PS: If my post seems one-sided, addressing the behaviour of only anti-GM groups, one reason is that anti-GM expression in the mainstream as well as social media overshadows pro-GM expression. I’m also biased, of course.

Featured image credit: WikimediaImages/pixabay.

GM crops, etc.

There’s been a flurry of stories in my inbox since India’s GEAC cleared a variety of GM mustard, developed by Monsanto, for commercial utilisation in India. It’s an important step, bringing a potentially valuable – as well as potentially damaging – crop closer to being introduced in the market. However, thanks to disasters associated with previous GM foodcrop introductions like Bt cotton and Bt brinjal, the introduction of GM mustard isn’t going to go down smoothly. Then again, if a writer doesn’t want GM mustard to be introduced, then the burden of proof is on her to convince me, or any reader for that matter, either that GM mustard is bound to fail as a crop or that it is being introduced in a manner that’s become typical of the Indian government: through half-measures and seldom in a way that suggests the state is ready to face all possible consequences, especially the adverse ones.

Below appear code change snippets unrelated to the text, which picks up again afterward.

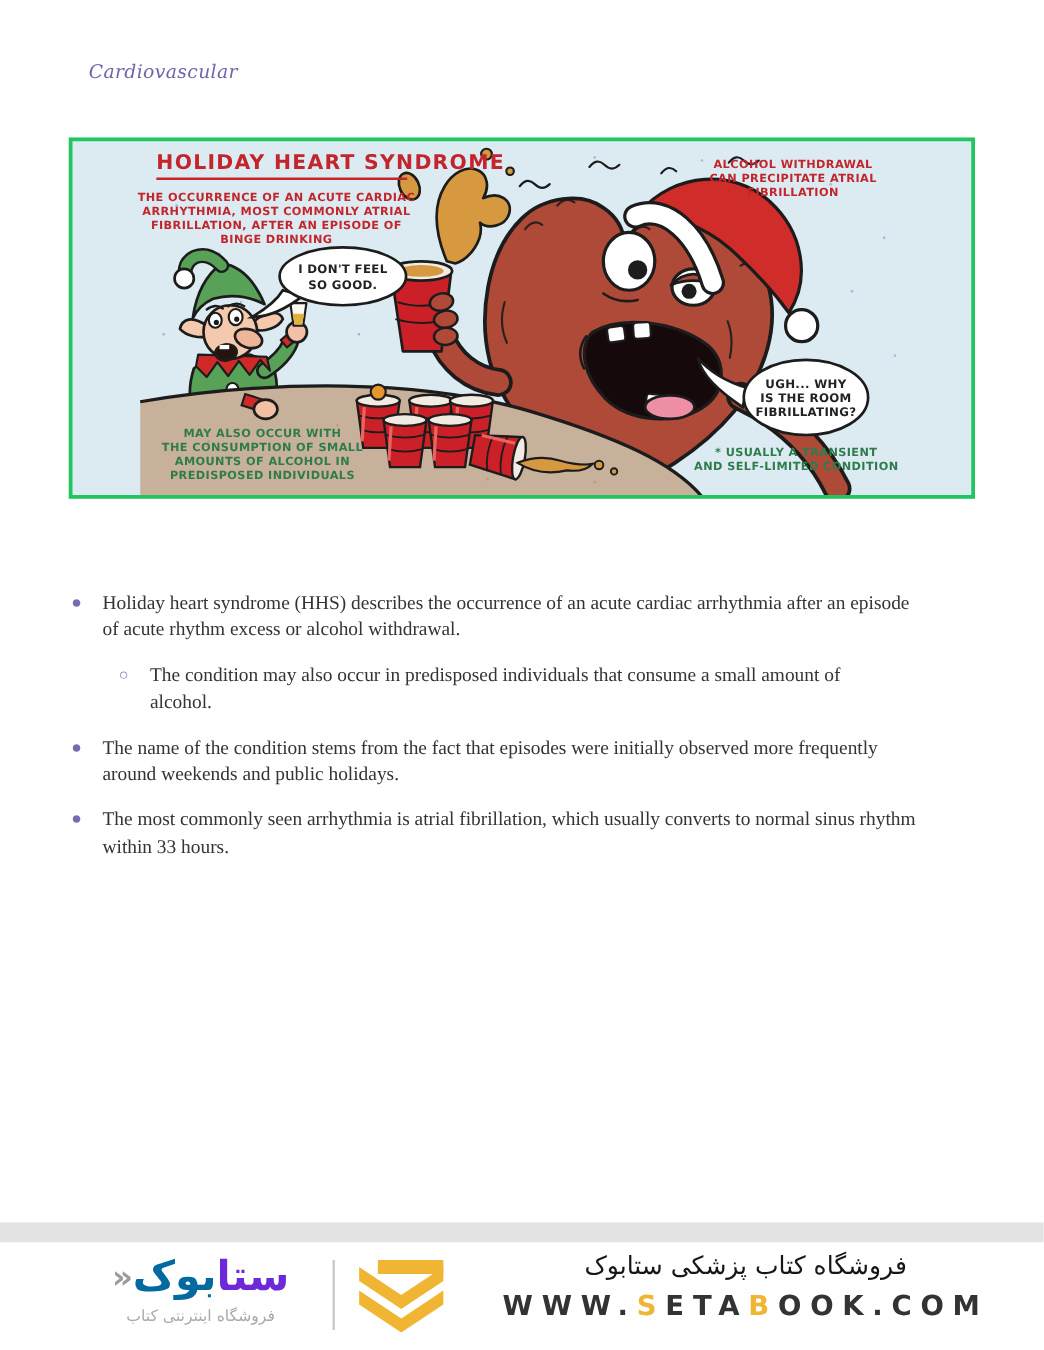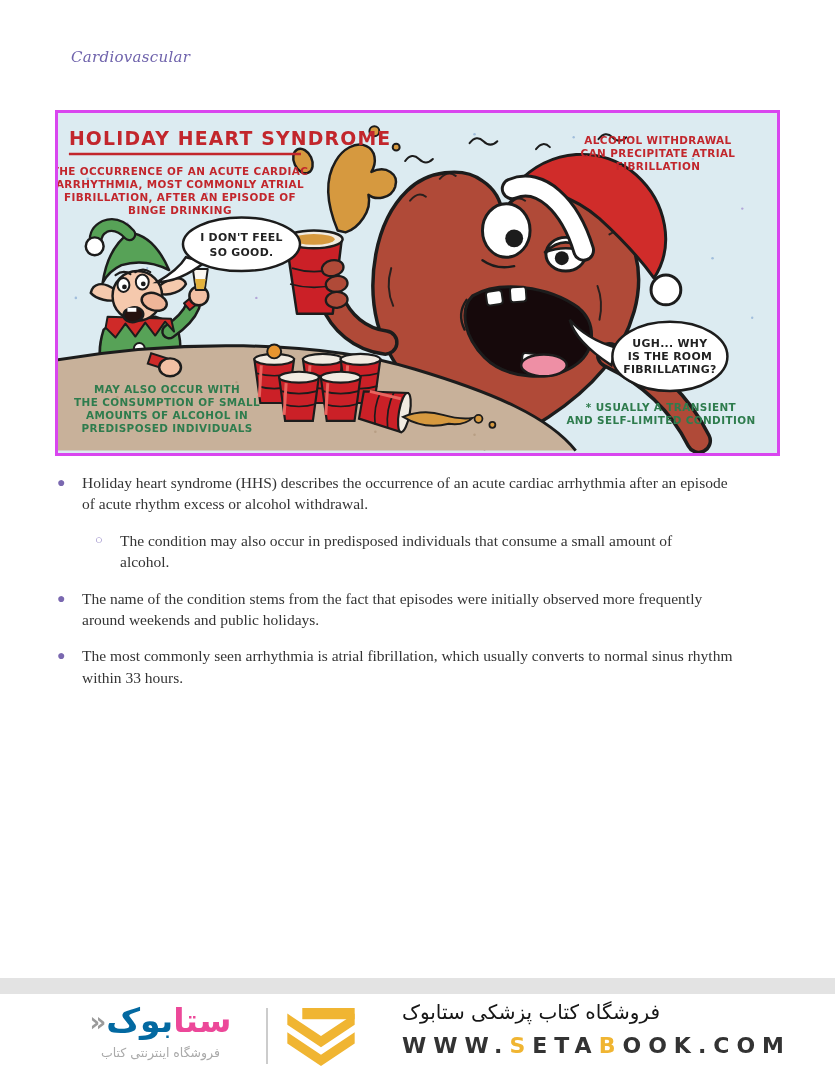"HOLIDAY HEART SYNDROME" .comic-panel { border: 3px solid #d946ef -> 3px solid #22c55e; height: 346px -> 289px; padding-left: none -> 18px }
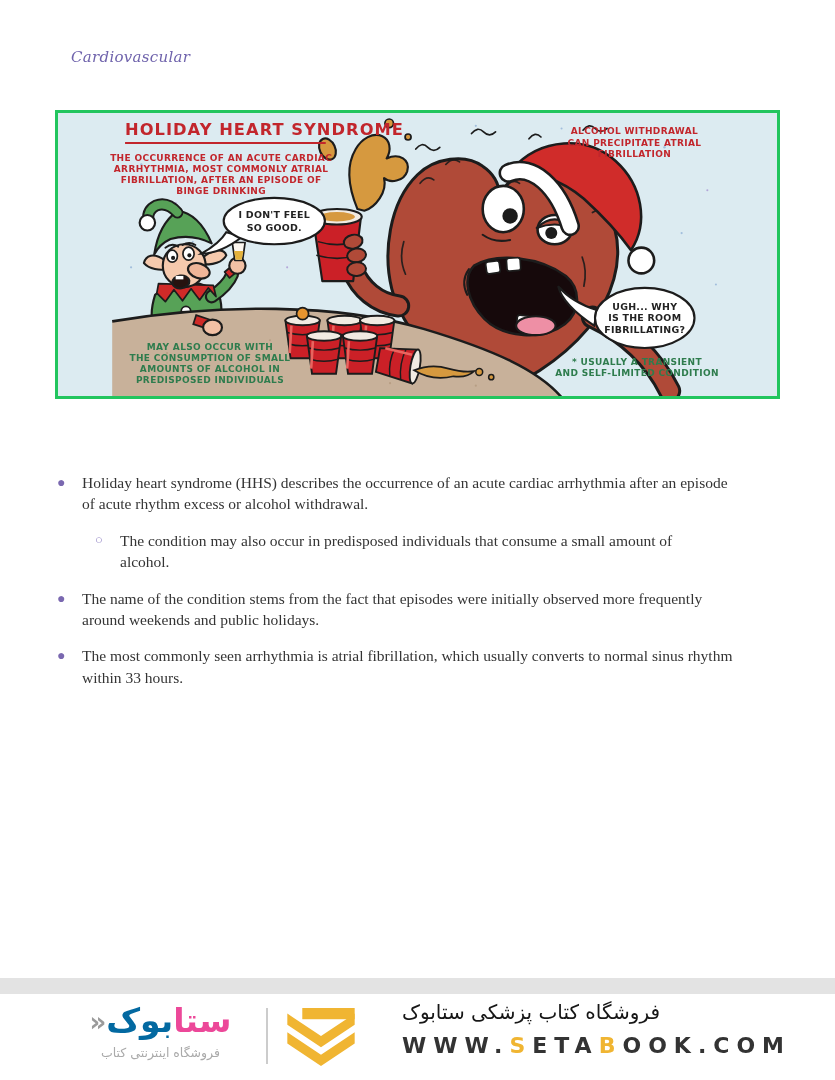"ستا" .wm-yellow { color: #ec4899 -> #6d28d9 }
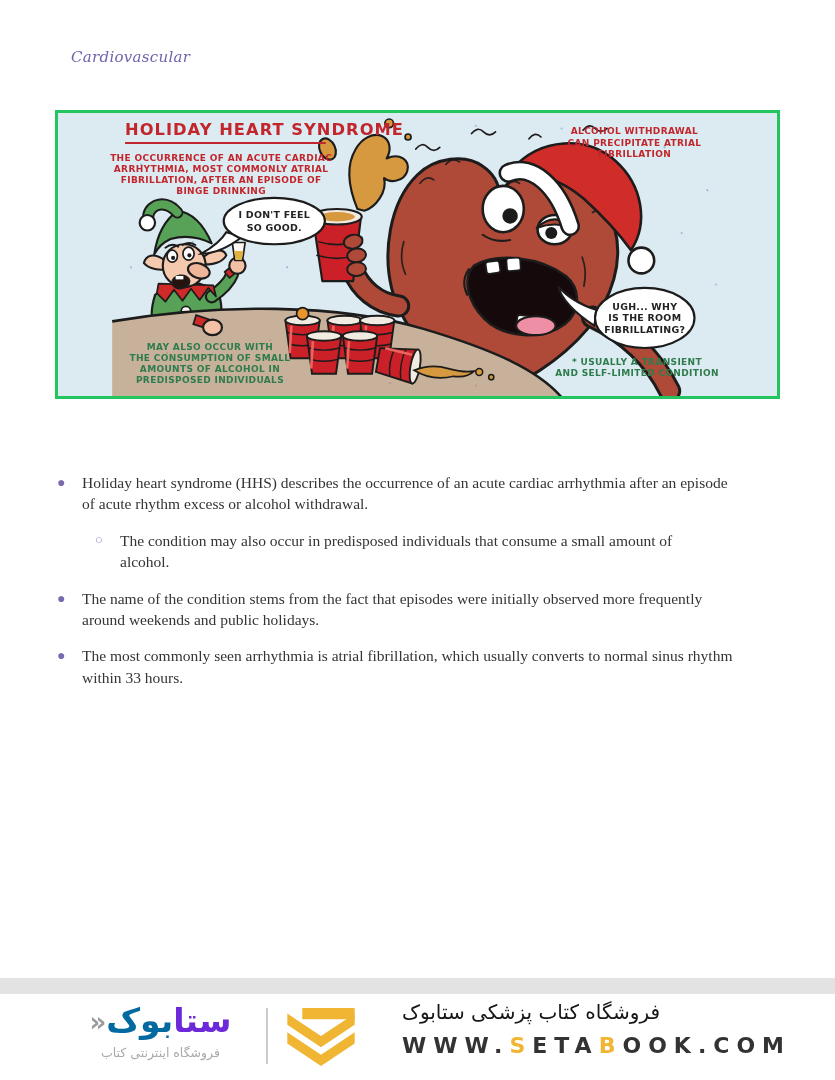"فروشگاه کتاب پزشکی ستابوک" .store-block { text-align: left -> center }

On the other hand, how does it make sense to grate against Bt cotton and Bt brinjal in order to discourage the introduction of GM mustard? Doing so suggests an immensely pessimistic determinism, an assumption that we will never produce the perfect genetically modified crop. Notwithstanding Monsanto’s transgressions in the past, I do think that GM is the future – it has to be to keep feeding a planet of more than 7,000,000,000. And apart from optimising food storage and transportation, the demand for food is bound to grow with more people coming out of poverty. To insist at this point to switch to organic farming, which involves methods that may be locally sustainable but doesn’t have the mass-production capacity of conventional agriculture that this world has become addicted to, en masse and abandon GM options is nothing but foolish.

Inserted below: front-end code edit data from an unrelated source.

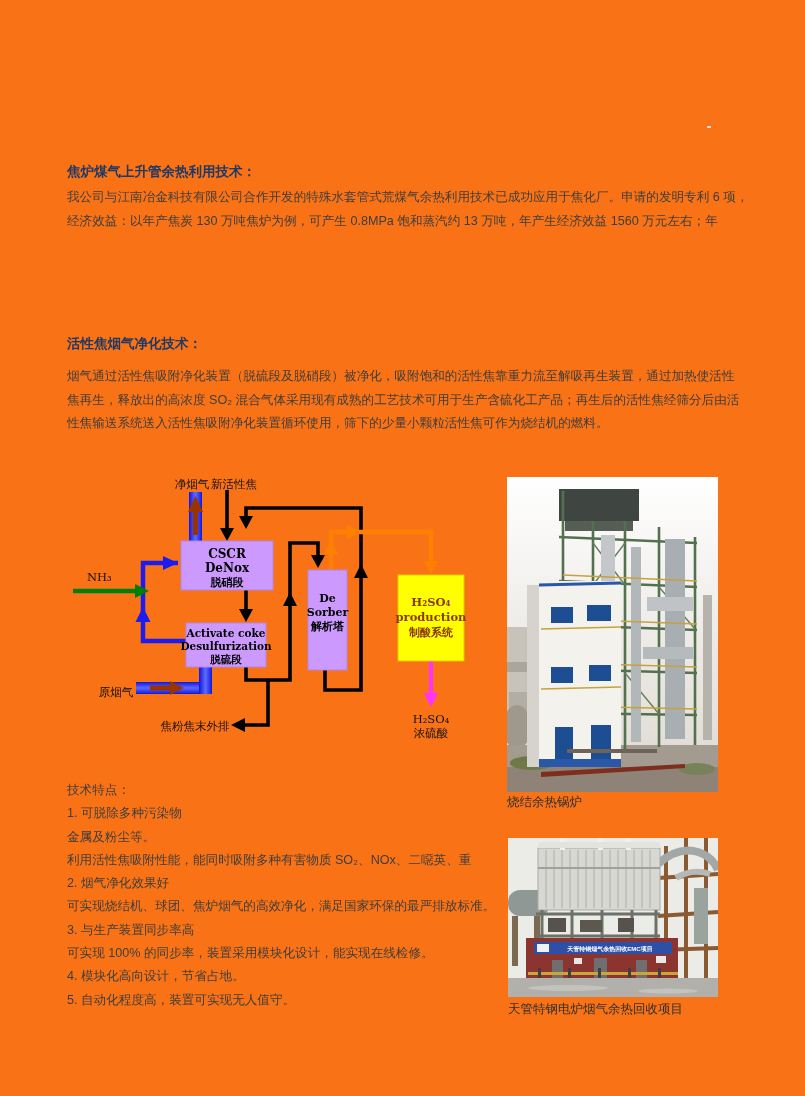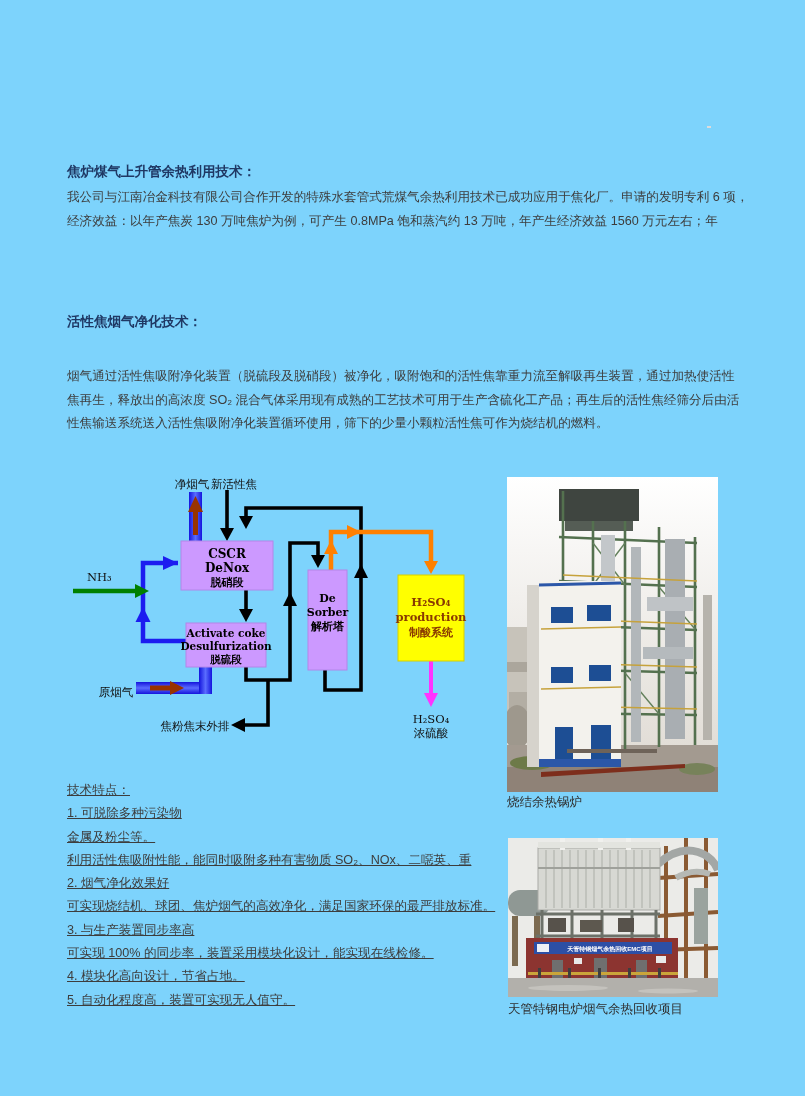"焦炉煤气上升管余热利用技术：" #page { background: #7dd3fc -> #f97316 }
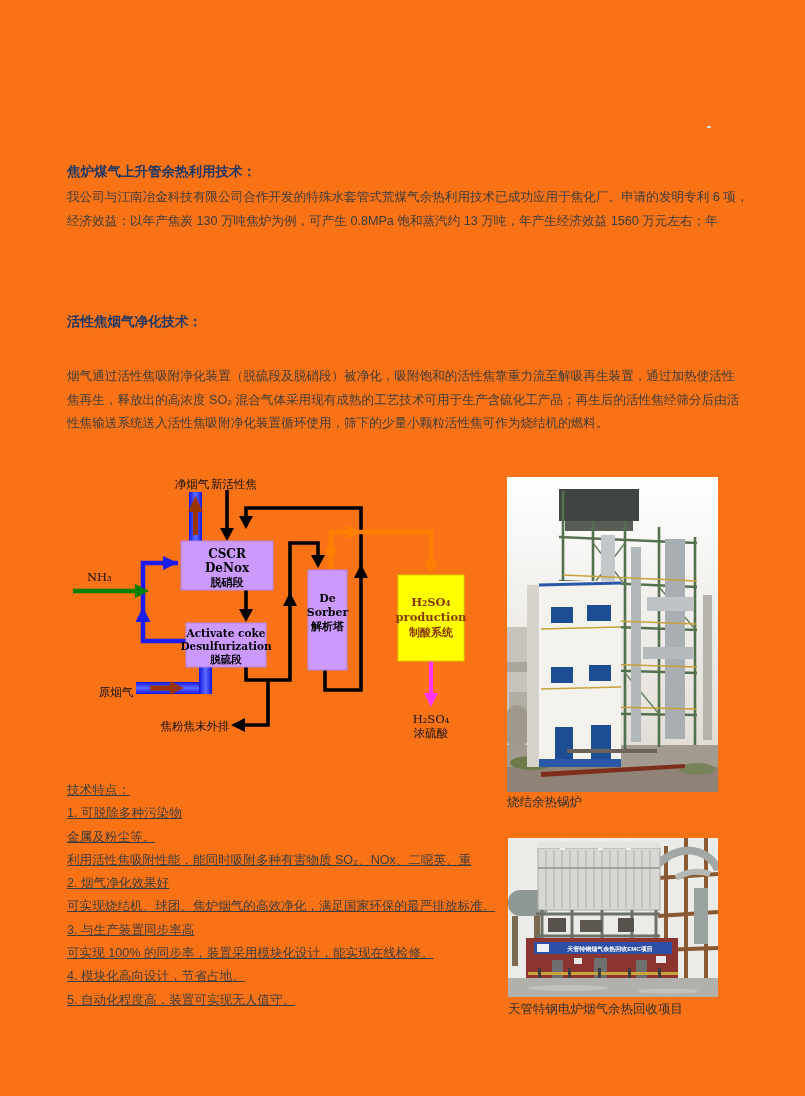"活性焦烟气净化技术：" div.abs { top: 313px -> 335px }
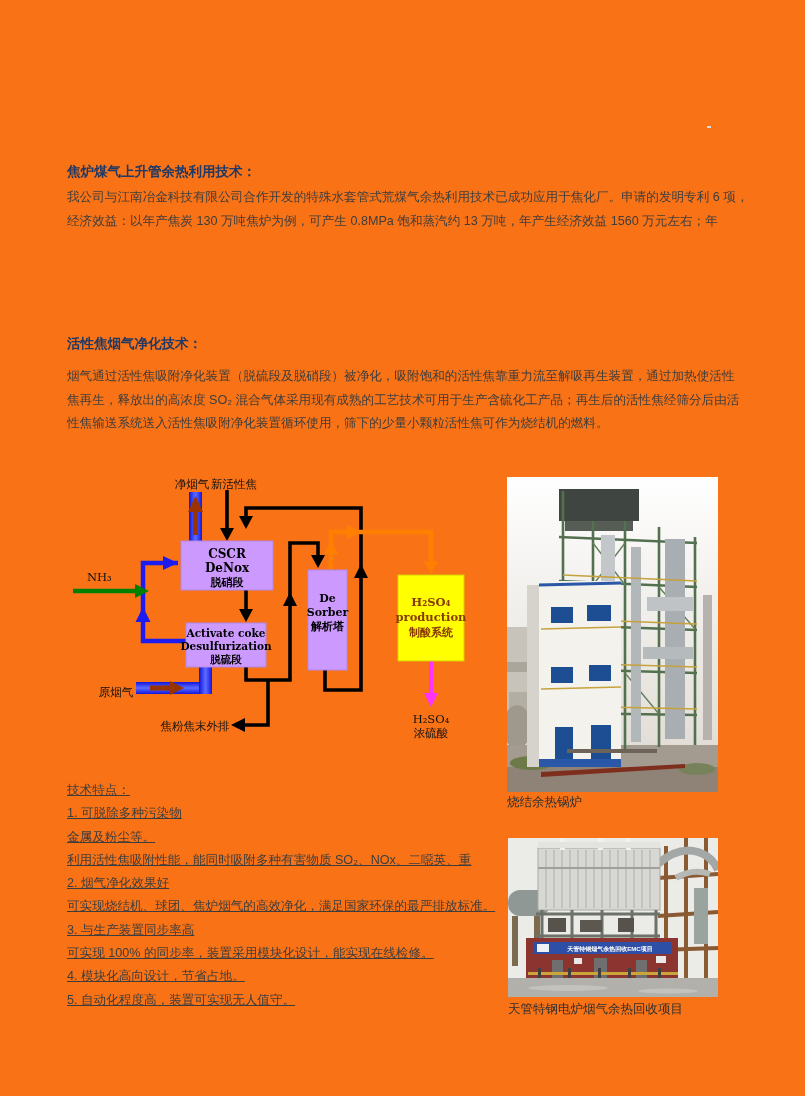"技术特点：" .featline { text-decoration: underline -> none }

Yes, we make mistakes, and yes, we’re faced with some very difficult choices, but let’s start making decisions that go beyond the local ecology and local impact – not by abdicating local economies and people but by doing all of this in a way that no one loses out. Again, not going to be easy. I’m not sure anything in this sphere can be. Finally, yes, I’m aware that I’m speaking from a position of privilege; I stand by my comments. Oh, one more thing: The Wire‘s science section has also imposed a moratorium on non-reported GM pieces. I’m really keen on taking the conversation forward, not drowning a platform with The Wire‘s import in volleys exchanged between pro- and anti-GM camps.